== Problem to solve ==
Where the string "display" appears in a line of the data, show that line.

--- Dataset records Enclosed Below ---

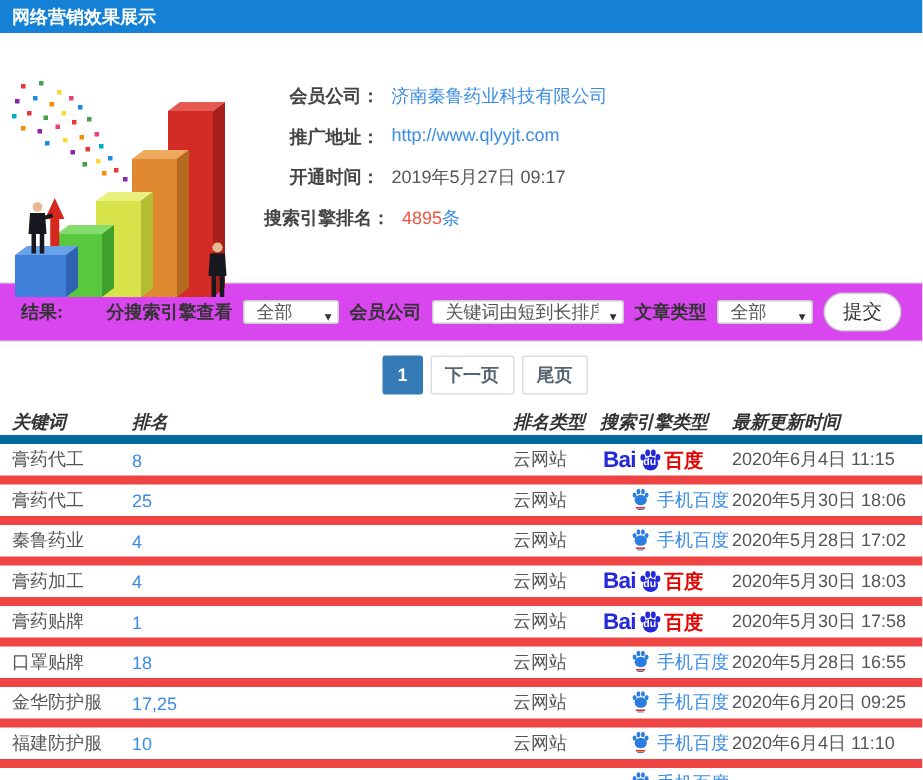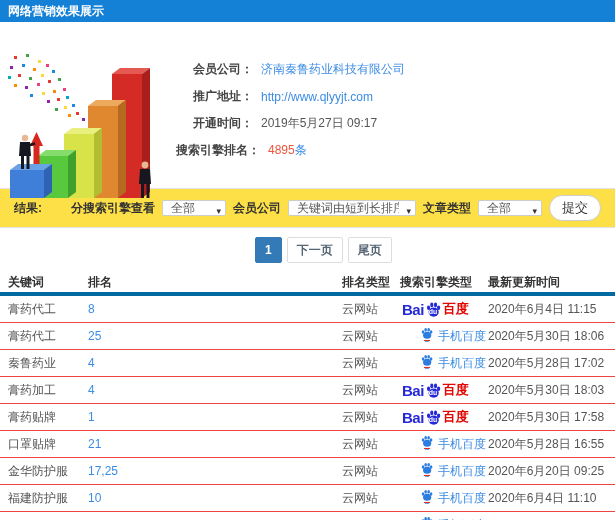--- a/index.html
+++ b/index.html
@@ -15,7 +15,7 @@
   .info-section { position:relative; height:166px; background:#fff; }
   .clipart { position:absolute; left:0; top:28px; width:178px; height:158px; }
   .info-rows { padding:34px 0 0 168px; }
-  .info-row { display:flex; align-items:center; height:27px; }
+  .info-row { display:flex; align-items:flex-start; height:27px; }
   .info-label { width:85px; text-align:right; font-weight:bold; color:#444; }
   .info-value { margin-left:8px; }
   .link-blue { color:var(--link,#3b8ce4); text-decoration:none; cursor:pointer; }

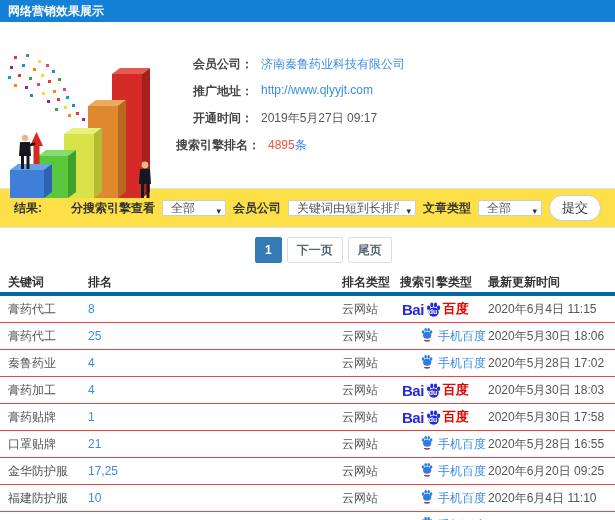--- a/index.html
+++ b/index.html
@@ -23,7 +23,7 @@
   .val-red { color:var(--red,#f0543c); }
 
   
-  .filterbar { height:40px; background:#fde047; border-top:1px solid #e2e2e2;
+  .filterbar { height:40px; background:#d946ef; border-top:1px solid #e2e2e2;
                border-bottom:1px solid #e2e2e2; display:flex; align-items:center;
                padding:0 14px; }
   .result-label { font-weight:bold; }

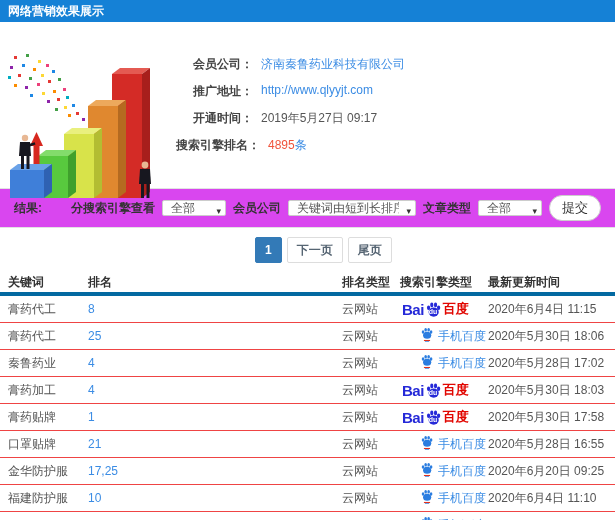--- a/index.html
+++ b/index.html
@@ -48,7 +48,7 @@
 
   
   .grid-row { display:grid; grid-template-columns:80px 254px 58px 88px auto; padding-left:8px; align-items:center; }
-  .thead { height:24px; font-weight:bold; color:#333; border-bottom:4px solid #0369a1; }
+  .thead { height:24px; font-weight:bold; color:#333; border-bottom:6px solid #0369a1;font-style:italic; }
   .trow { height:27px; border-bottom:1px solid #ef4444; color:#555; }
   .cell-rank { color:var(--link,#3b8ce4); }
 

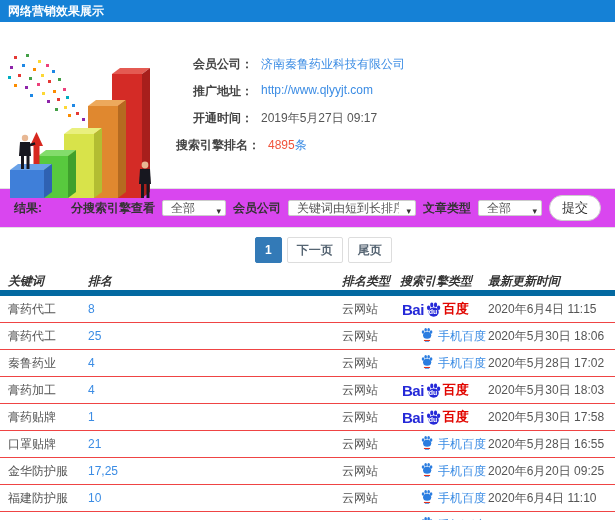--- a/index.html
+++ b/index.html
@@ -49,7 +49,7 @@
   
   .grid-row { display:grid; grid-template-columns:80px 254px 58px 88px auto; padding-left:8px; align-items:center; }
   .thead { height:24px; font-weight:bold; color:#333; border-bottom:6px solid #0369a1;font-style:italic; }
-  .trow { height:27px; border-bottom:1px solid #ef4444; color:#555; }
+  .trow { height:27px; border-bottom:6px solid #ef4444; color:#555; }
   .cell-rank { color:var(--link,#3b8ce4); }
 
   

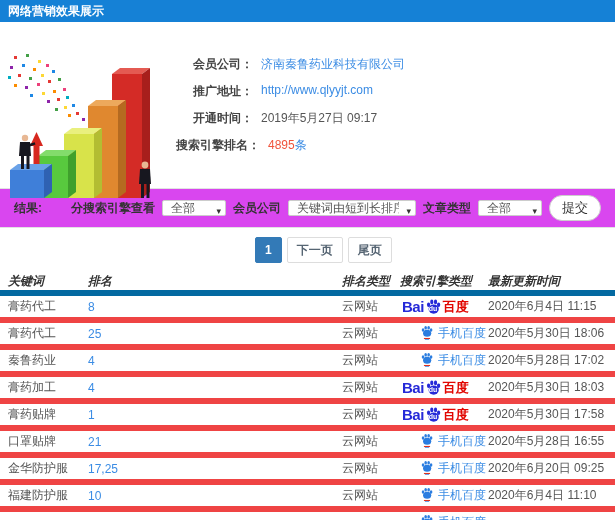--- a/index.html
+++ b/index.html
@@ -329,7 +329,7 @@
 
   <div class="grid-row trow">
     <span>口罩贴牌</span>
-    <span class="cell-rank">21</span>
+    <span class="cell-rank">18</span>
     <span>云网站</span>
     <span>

--- End of Enclosed Dataset records ---

== Final answer ==
-  .info-row { display:flex; align-items:center; height:27px; }
+  .info-row { display:flex; align-items:flex-start; height:27px; }
                border-bottom:1px solid #e2e2e2; display:flex; align-items:center;
   .grid-row { display:grid; grid-template-columns:80px 254px 58px 88px auto; padding-left:8px; align-items:center; }
   .grid-row { display:grid; grid-template-columns:80px 254px 58px 88px auto; padding-left:8px; align-items:center; }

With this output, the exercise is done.